• [PROVIDED RECORDS]
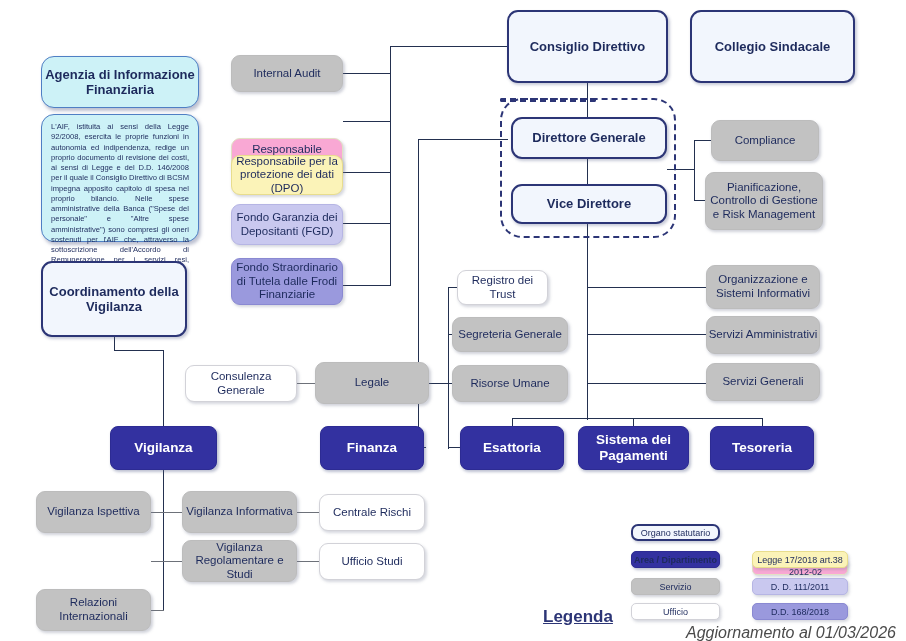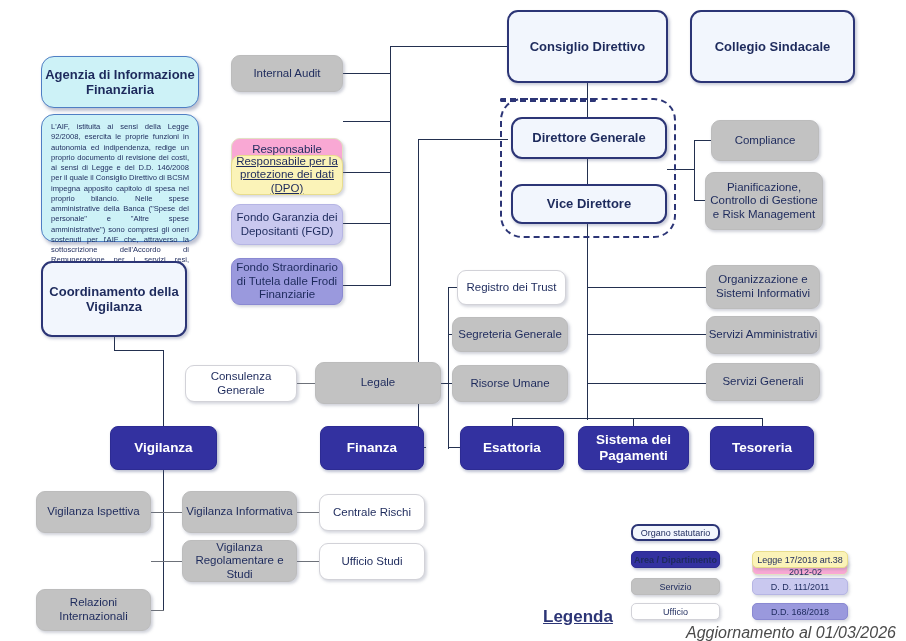--- a/index.html
+++ b/index.html
@@ -252,7 +252,7 @@
   <div class="node aif-cream" style="left:231px; top:104px; width:112px; height:38px;">
     <span>Responsabile Incaricato AML</span>
   </div>
-  <div class="node law-yellow" style="left:231px; top:155px; width:112px; height:40px;text-decoration:underline;">
+  <div class="node law-yellow" style="left:231px; top:155px; width:112px; height:40px;">
     <span>Responsabile per la protezione dei dati (DPO)</span>
   </div>
   <div class="node dd111" style="left:231px; top:204px; width:112px; height:41px;">

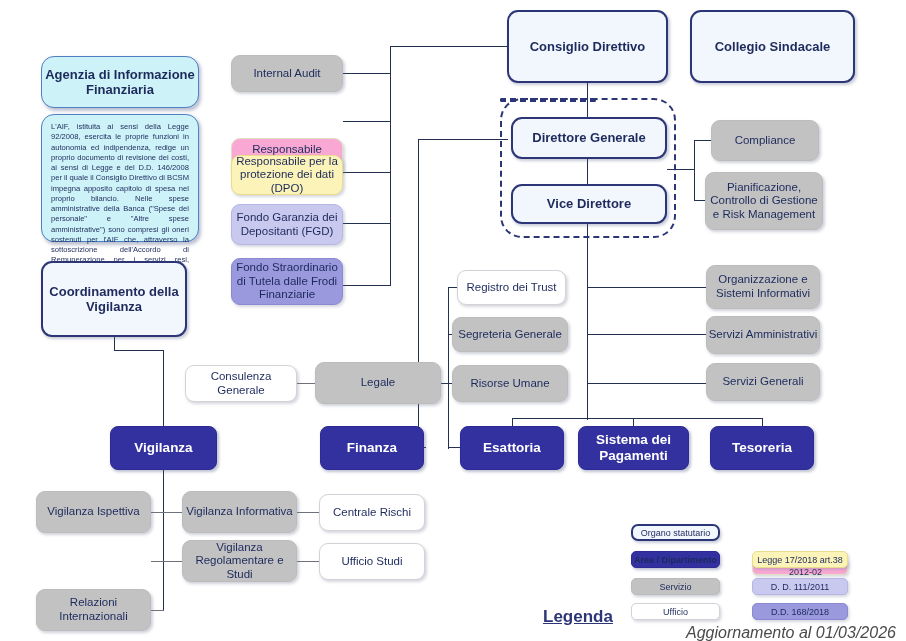--- a/index.html
+++ b/index.html
@@ -269,7 +269,7 @@
     <span>Pianificazione, Controllo di Gestione e Risk Management</span>
   </div>
 
-  <div class="node office" style="left:457px; top:270px; width:109px; height:35px;">
+  <div class="node office" style="left:457px; top:270px; width:91px; height:35px;">
     <span>Registro dei Trust</span>
   </div>
   <div class="node service" style="left:452px; top:317px; width:116px; height:35px;">

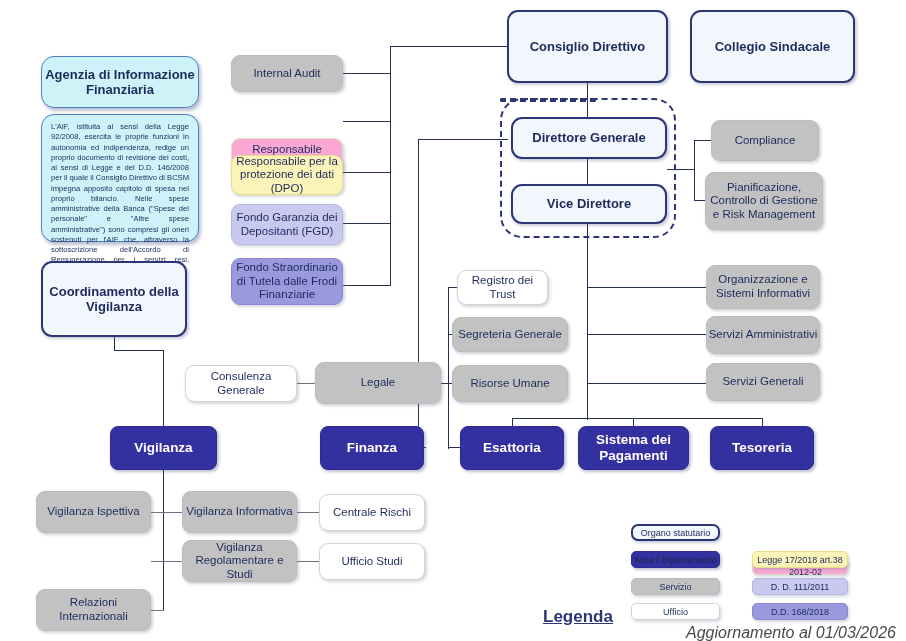--- a/index.html
+++ b/index.html
@@ -292,7 +292,7 @@
   <div class="node office" style="left:185px; top:365px; width:112px; height:37px;">
     <span>Consulenza Generale</span>
   </div>
-  <div class="node service" style="left:315px; top:362px; width:126px; height:42px;">
+  <div class="node service" style="left:315px; top:362px; width:114px; height:42px;">
     <span>Legale</span>
   </div>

• [DIRECTIONS] For every line above with the word "width" in it, make a copy.

• [THE COMPLETED TASK]
   <div class="node aif-cream" style="left:231px; top:104px; width:112px; height:38px;">
-  <div class="node law-yellow" style="left:231px; top:155px; width:112px; height:40px;text-decoration:underline;">
+  <div class="node law-yellow" style="left:231px; top:155px; width:112px; height:40px;">
   <div class="node dd111" style="left:231px; top:204px; width:112px; height:41px;">
-  <div class="node office" style="left:457px; top:270px; width:109px; height:35px;">
+  <div class="node office" style="left:457px; top:270px; width:91px; height:35px;">
   <div class="node service" style="left:452px; top:317px; width:116px; height:35px;">
   <div class="node office" style="left:185px; top:365px; width:112px; height:37px;">
-  <div class="node service" style="left:315px; top:362px; width:126px; height:42px;">
+  <div class="node service" style="left:315px; top:362px; width:114px; height:42px;">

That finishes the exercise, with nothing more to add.